2.4. Overall Architecture

The improved YOLOv8 network architecture proposed in this study preserves the advantages of the original framework’s feature pyramid while introducing targeted optimizations to meet the specific demands of disordered stacking pillbox detection. This work focuses on innovating across three core dimensions, feature extraction, attention mechanisms, and rotational detection paradigms, to construct a detection framework that seamlessly integrates spatial perception with rotational robustness. As illustrated in Figure 3, The enhanced YOLOv8 network captures fine-grained details and accurately localizes and classifies pillboxes in densely stacked and arbitrarily rotated configurations.

Figure 3. The improved YOLOv8 network structure diagram.

A hierarchical enhancement strategy is adopted to reconfigure the feature extraction process within both the backbone and the neck components of the YOLOv8 architecture.
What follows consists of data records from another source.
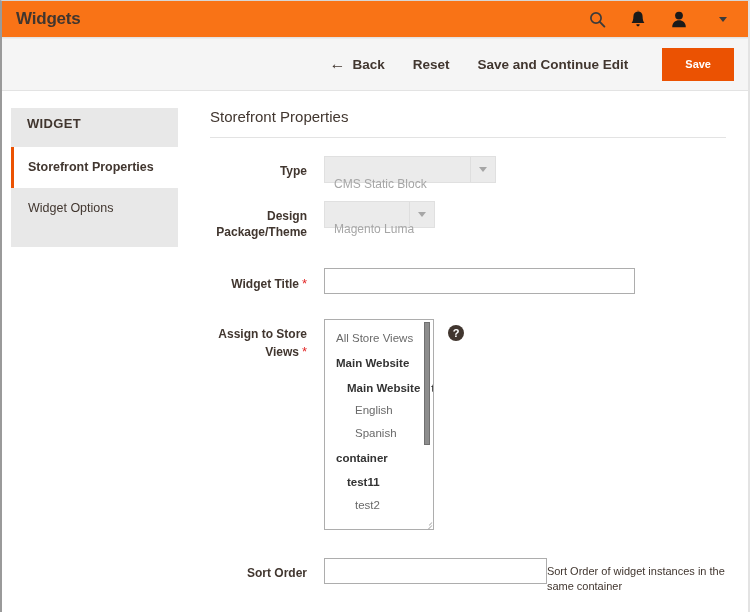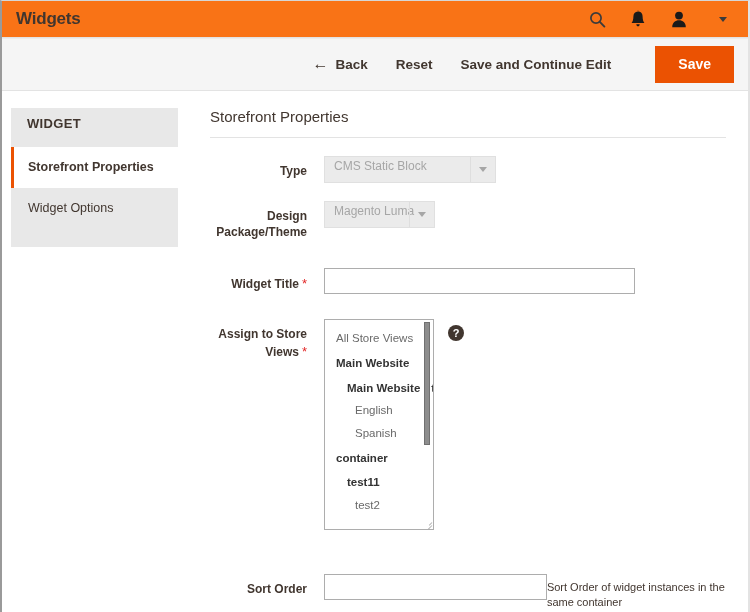--- a/index.html
+++ b/index.html
@@ -111,11 +111,11 @@
     border: 1px solid #eb5202;
     color: #ffffff;
     font-family: "Liberation Sans", sans-serif;
-    font-size: 14px;
+    font-size: 11px;
     font-weight: bold;
     padding: 9px 22px;
     cursor: pointer;
-    margin-left: 30px;
+    margin-left: 20px;
     line-height: 1.15;
   }
 

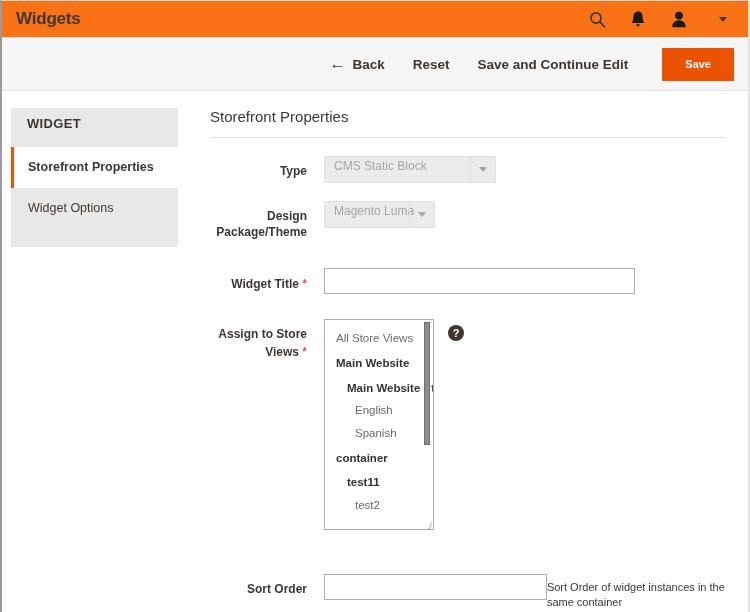--- a/index.html
+++ b/index.html
@@ -210,7 +210,7 @@
     font-size: 12px;
   }
   .fake-select .fs-value {
-    padding: 2px 10px 0 9px;
+    padding: 20px 10px 0 9px;
     white-space: nowrap;
     line-height: 1.2;
   }

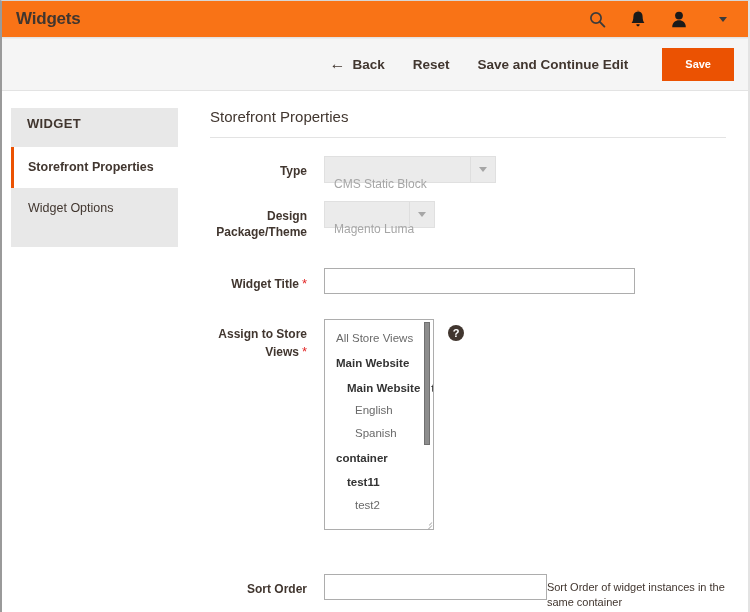--- a/index.html
+++ b/index.html
@@ -469,7 +469,7 @@
         </div>
       </div>
 
-      <div class="field-row" style="margin-top:44px;">
+      <div class="field-row" style="margin-top:28px;">
         <div class="field-label">Sort Order</div>
         <div class="field-control sort-block">
           <input class="text-input" type="text" value="" style="">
Although the original CBS module offers efficient downsampling, it has been observed that this process often leads to the loss of critical spatial detail, which is particularly detrimental in the detection of small-scale targets. To mitigate this issue, SPD-Conv is inserted between each CBS and C2f modules, thus forming a novel feature enhancement unit. This addition enables the network to retain rich spatial information, especially within high-resolution feature maps $32\times 32$, significantly reducing the degradation of small-target representations. In the neck section, a double-layer routing attention mechanism is introduced to address the issue of attention dispersion during cross-scale feature fusion in the original feature pyramid. Specifically, the BiFormer module is incorporated after each upsampling node. Using a dynamic sparse attention mechanism, the model is empowered to autonomously concentrate on salient regions, which is especially beneficial when detecting densely packed, disordered pillboxes [23]. This enhancement substantially improves the efficiency and precision of feature selection. The head section presents a substantial advancement in rotation detection. While maintaining the original classification and regression branches, a novel angle detection branch is added and refined through the integration of the CSL technique. This significantly boosts the model’s capacity to detect small, rotating targets with high angular precision.

2.5. SPD-Conv for Feature Extraction

The detection of small targets remains a critical challenge in computer vision research. To enhance the capacity of the YOLOv8 network to identify small targets, such as pillboxes, in disordered industrial settings, a SPD-Conv module is introduced. This module is strategically integrated into the backbone and neck of the network to reinforce the capability to extract features while maintaining computational efficiency. Compared to traditional Depthwise Convolution, SPD-Conv integrates a spatial attention mechanism, which makes it more adept at capturing fine-grained visual details. The advantages of SPD-Conv are manifested primarily in the following aspects:

(i)

Spatial attention: The embedded attention mechanism enables SPD-Conv to focus more precisely on the spatial distribution of visual cues. This facilitates the identification of subtle structural features critical for the detection of small targets.

(ii)

Parameter efficiency: In contrast to standard convolution operations, SPD-Conv requires fewer parameters while maintaining or even enhancing performance. This significantly reduces the complexity of the model and the memory footprint.

(iii)

Computational efficiency: By reorganizing feature maps and leveraging efficient convolutional operations, SPD-Conv achieves improved perceptual capability under similar computational constraints, thereby enhancing overall model throughput.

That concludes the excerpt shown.